Il a exhorté les Etats-Unis à annuler les mesures fiscales supplémentaires afin d'éviter de porter davantage atteinte au système commercial multilatéral.
La Turquie estime que les Etats-Unis ont systématiquement et structurellement endommagé la confiance des membres dans le système commercial multilatéral, a-t-il ajouté.
"Devant le groupe spécial, les Etats-Unis se sont appuyés sur les rapports de l'article 232 qui ont servi de base aux mesures pour faire valoir que la capacité excédentaire mondiale d'acier pourrait nuire à leur secteur sidérurgique national de sorte qu'il ne serait pas en mesure d'augmenter ou de maintenir la production d'acier nécessaire pour répondre aux urgences nationales", a déclaré Jayant Raghu Ram, rédacteur au cabinet d'avocats indien Lakshmikumaran & Sridharan Attorneys, dans un article récent. "Cette capacité excédentaire, selon les Etats-Unis, constituait une 'urgence dans les relations internationales'".
"Cependant, le panel n'a pas perdu de mots pour démanteler la défense ténue des Etats-Unis et a estimé que la situation de capacité excédentaire de l'acier mondiale ne constituait pas une 'urgence dans les relations internationales'", a déclaré M. Ram.
Le 11 août 2020, les Etats-Unis ont exigé que les produits de Hong Kong exportés vers les Etats-Unis soient étiquetés "fabriqués en Chine", ce que l'OMC a jugé fin décembre 2022 comme une violation des obligations du pays en vertu des règles de l'organisation commerciale.
Le gouvernement de la Région administrative spéciale de Hong Kong (RASHK) de la Chine a salué cette décision.
La décision a une fois de plus confirmé que les Etats-Unis avaient ignoré les règles du commerce international, tenté d'imposer unilatéralement des exigences discriminatoires et injustes, supprimé de manière déraisonnable les produits et les entreprises de Hong Kong et politisé les questions économiques et commerciales, a déclaré Algernon Yau, secrétaire au commerce et au développement économique du gouvernement de la RASHK, dans un communiqué.
"Lorsque le président Biden du Parti démocrate le moins conservateur a été porté au pouvoir en 2020, on s'attendait à ce que le gouvernement américain atténue sa rhétorique nihiliste à l'égard du système commercial multilatéral et retire les mesures qui enfreignent apparemment le droit de l'OMC, notamment les mesures de l'article 232," a expliqué M. Ram.
"Cependant, indépendamment d'un tel changement de garde, les Etats-Unis continuent de maintenir le statu quo en ce qui concerne ces mesures", a-t-il déclaré.

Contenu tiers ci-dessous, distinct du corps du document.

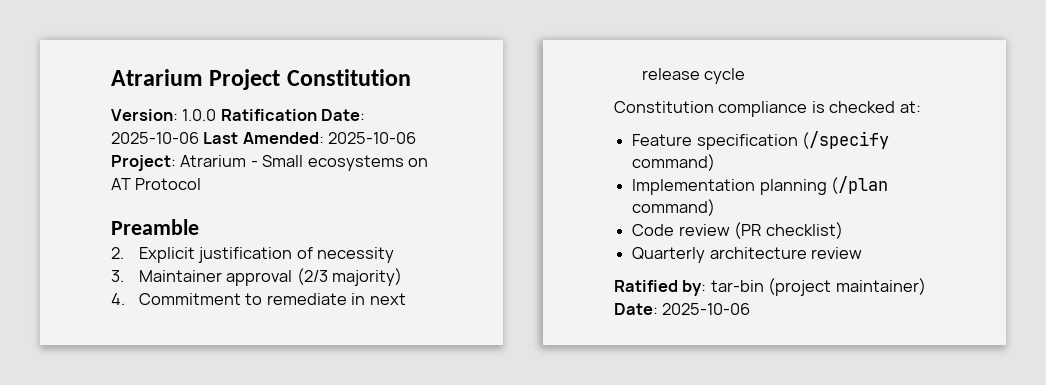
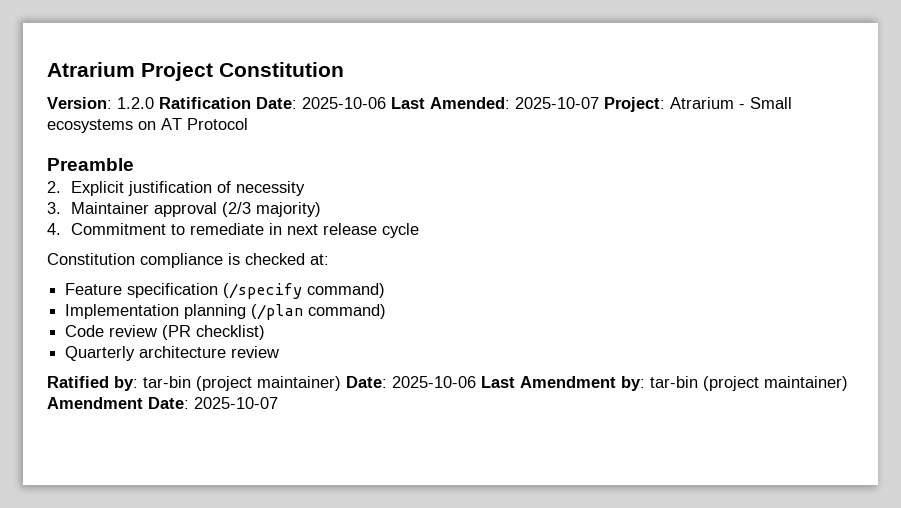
- Version: 1.0.0 Ratification Date: 2025-10-06 Last Amended: 2025-10-06 Project: Atrarium - Small ecosystems on AT Protocol
+ Version: 1.2.0 Ratification Date: 2025-10-06 Last Amended: 2025-10-07 Project: Atrarium - Small ecosystems on AT Protocol
- Ratified by: tar-bin (project maintainer) Date: 2025-10-06
+ Ratified by: tar-bin (project maintainer) Date: 2025-10-06 Last Amendment by: tar-bin (project maintainer) Amendment Date: 2025-10-07

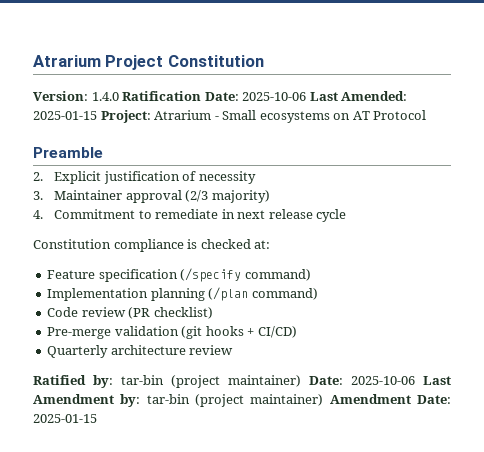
- Version: 1.2.0 Ratification Date: 2025-10-06 Last Amended: 2025-10-07 Project: Atrarium - Small ecosystems on AT Protocol
+ Version: 1.4.0 Ratification Date: 2025-10-06 Last Amended: 2025-01-15 Project: Atrarium - Small ecosystems on AT Protocol
+ Pre-merge validation (git hooks + CI/CD)
- Ratified by: tar-bin (project maintainer) Date: 2025-10-06 Last Amendment by: tar-bin (project maintainer) Amendment Date: 2025-10-07
+ Ratified by: tar-bin (project maintainer) Date: 2025-10-06 Last Amendment by: tar-bin (project maintainer) Amendment Date: 2025-01-15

"Bien que la détraction des Etats-Unis à l'égard de l'état de droit dans le système fondé sur des règles de l'OMC ne soit ni inconnue ni surprenante, les membres de l'OMC pourraient trouver un soulagement dans le fait que le groupe spécial a carrément jugé ces mesures infâmes comme incompatibles avec le droit de l'OMC", a noté M. Ram.